> **WHAT THIS TASK INVOLVES**: When you find the line with "- Gif - Dra in svar" among the records below, reproduce it and each line after it exactly, ending with the line with "my test implementation.".
=== LISTED RECORDS ===
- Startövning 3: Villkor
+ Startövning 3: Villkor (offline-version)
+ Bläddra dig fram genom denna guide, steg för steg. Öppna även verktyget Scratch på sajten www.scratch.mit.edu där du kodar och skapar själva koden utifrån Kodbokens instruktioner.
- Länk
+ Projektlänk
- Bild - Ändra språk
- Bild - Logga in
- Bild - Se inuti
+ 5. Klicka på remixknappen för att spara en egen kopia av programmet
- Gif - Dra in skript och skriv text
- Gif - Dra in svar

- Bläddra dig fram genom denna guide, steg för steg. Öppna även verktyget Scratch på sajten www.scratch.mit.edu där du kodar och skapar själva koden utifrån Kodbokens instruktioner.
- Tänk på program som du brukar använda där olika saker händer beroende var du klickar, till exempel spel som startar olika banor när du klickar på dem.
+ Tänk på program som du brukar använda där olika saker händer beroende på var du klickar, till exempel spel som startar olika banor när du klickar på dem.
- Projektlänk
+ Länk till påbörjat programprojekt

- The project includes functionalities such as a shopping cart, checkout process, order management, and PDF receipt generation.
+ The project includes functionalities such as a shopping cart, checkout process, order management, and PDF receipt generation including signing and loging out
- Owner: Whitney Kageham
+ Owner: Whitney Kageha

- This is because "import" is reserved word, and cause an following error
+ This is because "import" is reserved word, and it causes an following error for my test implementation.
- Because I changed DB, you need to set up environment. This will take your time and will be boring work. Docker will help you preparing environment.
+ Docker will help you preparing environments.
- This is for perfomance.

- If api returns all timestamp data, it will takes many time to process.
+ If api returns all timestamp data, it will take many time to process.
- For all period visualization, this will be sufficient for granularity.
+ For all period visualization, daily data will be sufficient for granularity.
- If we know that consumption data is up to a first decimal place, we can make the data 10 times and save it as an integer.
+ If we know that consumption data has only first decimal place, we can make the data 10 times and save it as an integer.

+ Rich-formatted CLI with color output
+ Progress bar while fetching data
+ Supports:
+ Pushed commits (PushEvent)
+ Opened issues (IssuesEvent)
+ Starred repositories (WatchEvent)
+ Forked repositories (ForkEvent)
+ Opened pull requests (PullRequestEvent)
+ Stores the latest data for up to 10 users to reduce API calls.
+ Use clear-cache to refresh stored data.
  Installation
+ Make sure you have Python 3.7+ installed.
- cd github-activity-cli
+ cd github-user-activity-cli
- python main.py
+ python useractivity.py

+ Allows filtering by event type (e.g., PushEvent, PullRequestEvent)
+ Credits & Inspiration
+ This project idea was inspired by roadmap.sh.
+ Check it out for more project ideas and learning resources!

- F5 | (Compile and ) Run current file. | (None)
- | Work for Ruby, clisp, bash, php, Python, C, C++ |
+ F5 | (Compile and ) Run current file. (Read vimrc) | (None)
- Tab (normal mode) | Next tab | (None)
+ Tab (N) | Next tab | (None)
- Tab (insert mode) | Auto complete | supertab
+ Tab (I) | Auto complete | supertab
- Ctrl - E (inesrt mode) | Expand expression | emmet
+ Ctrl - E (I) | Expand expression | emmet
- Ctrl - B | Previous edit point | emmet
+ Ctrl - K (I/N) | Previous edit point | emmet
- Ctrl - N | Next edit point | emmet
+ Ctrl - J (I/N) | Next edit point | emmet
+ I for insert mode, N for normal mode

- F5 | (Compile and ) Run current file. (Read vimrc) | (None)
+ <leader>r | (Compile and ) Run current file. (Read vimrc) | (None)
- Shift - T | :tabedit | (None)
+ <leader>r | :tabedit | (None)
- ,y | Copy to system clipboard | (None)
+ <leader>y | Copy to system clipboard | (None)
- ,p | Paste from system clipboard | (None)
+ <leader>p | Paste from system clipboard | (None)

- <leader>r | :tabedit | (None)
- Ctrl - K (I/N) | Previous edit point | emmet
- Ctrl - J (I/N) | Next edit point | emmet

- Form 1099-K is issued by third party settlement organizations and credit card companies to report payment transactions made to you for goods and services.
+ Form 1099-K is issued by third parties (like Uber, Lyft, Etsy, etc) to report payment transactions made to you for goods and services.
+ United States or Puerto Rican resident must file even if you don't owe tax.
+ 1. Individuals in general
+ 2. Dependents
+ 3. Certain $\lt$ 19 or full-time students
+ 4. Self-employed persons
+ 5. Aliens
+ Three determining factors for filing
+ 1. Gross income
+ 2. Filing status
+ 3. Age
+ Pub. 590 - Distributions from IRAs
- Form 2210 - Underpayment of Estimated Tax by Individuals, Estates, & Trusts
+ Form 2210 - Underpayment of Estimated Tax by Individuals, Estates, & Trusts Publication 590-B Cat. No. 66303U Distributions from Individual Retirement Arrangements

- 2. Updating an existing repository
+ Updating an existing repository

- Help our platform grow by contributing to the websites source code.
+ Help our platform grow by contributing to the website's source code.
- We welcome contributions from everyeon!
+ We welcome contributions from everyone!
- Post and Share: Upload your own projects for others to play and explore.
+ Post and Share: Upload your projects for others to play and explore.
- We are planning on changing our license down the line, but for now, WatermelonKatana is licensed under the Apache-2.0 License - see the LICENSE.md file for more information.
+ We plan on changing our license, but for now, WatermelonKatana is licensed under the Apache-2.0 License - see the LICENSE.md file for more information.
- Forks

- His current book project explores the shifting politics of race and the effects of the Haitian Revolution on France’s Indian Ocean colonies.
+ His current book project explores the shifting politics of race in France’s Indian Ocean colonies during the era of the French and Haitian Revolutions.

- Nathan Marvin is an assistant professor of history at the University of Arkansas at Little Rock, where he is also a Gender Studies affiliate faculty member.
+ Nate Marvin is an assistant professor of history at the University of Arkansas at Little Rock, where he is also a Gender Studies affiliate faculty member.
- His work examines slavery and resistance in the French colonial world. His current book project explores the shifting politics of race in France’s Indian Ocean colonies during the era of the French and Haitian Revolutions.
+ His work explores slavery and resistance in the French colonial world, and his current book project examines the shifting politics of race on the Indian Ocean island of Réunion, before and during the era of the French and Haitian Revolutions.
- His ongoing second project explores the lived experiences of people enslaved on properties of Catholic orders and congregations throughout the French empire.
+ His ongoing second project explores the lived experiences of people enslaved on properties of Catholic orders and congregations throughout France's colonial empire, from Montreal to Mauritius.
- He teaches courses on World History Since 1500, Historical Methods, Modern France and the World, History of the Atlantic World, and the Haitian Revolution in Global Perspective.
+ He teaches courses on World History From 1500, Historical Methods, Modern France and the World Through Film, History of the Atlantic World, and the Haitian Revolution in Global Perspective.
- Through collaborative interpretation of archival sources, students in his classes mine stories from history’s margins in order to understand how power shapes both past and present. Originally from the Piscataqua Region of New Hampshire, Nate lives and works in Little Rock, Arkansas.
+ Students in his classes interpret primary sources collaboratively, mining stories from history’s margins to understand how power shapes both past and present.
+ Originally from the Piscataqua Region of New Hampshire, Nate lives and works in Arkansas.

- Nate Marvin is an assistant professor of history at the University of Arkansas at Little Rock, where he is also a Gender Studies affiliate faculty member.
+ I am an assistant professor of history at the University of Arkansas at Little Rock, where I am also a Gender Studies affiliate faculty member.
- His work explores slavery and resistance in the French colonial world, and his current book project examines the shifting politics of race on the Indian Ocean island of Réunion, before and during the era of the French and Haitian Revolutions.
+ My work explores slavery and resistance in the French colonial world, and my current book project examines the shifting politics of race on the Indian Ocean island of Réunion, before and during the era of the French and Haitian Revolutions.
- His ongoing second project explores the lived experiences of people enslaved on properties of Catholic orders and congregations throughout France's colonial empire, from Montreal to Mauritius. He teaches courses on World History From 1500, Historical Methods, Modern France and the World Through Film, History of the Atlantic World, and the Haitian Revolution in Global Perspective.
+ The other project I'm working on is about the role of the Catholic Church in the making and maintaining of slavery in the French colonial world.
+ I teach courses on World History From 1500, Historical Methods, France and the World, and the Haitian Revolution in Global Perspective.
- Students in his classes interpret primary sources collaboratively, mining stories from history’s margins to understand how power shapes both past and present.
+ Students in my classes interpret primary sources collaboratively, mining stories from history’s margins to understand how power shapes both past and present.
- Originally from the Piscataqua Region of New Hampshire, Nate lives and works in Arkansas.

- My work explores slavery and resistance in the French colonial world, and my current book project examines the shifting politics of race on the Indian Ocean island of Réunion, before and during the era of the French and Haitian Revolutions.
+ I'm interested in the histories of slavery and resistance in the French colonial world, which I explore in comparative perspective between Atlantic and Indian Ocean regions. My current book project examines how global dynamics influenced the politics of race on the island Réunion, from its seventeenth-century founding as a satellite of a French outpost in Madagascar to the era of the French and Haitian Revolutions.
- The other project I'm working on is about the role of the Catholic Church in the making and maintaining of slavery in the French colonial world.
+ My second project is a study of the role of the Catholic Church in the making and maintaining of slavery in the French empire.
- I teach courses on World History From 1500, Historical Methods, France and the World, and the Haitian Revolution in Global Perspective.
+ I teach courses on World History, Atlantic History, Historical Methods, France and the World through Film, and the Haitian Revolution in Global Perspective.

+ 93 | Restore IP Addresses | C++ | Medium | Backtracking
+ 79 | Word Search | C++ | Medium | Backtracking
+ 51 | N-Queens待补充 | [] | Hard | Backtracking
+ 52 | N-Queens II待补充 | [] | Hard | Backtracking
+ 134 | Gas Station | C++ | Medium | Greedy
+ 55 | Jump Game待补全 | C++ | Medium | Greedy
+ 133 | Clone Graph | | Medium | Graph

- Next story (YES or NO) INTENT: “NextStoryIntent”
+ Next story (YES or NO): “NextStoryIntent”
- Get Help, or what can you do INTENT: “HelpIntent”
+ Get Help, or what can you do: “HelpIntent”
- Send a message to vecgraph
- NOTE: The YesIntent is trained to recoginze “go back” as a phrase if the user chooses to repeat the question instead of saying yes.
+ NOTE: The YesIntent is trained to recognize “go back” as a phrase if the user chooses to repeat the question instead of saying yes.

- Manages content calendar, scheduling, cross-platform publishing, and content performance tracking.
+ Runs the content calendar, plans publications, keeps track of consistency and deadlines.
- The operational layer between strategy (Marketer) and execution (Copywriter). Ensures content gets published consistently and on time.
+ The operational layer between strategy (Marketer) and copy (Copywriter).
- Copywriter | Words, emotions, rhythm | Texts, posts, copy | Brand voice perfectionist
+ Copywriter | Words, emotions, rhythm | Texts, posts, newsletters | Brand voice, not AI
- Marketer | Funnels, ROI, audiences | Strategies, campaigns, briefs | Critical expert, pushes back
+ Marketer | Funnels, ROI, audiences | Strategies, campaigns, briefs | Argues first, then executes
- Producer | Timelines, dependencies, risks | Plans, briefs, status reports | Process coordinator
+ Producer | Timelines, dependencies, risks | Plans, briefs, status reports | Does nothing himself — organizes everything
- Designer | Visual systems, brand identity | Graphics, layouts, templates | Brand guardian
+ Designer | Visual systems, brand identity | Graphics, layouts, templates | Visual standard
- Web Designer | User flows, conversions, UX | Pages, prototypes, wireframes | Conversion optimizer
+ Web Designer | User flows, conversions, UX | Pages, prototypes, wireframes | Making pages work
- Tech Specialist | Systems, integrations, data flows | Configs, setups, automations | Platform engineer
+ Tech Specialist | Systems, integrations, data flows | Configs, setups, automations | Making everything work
===
> **SOLUTION TO THE EXERCISE**:
- Gif - Dra in svar

- Bläddra dig fram genom denna guide, steg för steg. Öppna även verktyget Scratch på sajten www.scratch.mit.edu där du kodar och skapar själva koden utifrån Kodbokens instruktioner.
- Tänk på program som du brukar använda där olika saker händer beroende var du klickar, till exempel spel som startar olika banor när du klickar på dem.
+ Tänk på program som du brukar använda där olika saker händer beroende på var du klickar, till exempel spel som startar olika banor när du klickar på dem.
- Projektlänk
+ Länk till påbörjat programprojekt

- The project includes functionalities such as a shopping cart, checkout process, order management, and PDF receipt generation.
+ The project includes functionalities such as a shopping cart, checkout process, order management, and PDF receipt generation including signing and loging out
- Owner: Whitney Kageham
+ Owner: Whitney Kageha

- This is because "import" is reserved word, and cause an following error
+ This is because "import" is reserved word, and it causes an following error for my test implementation.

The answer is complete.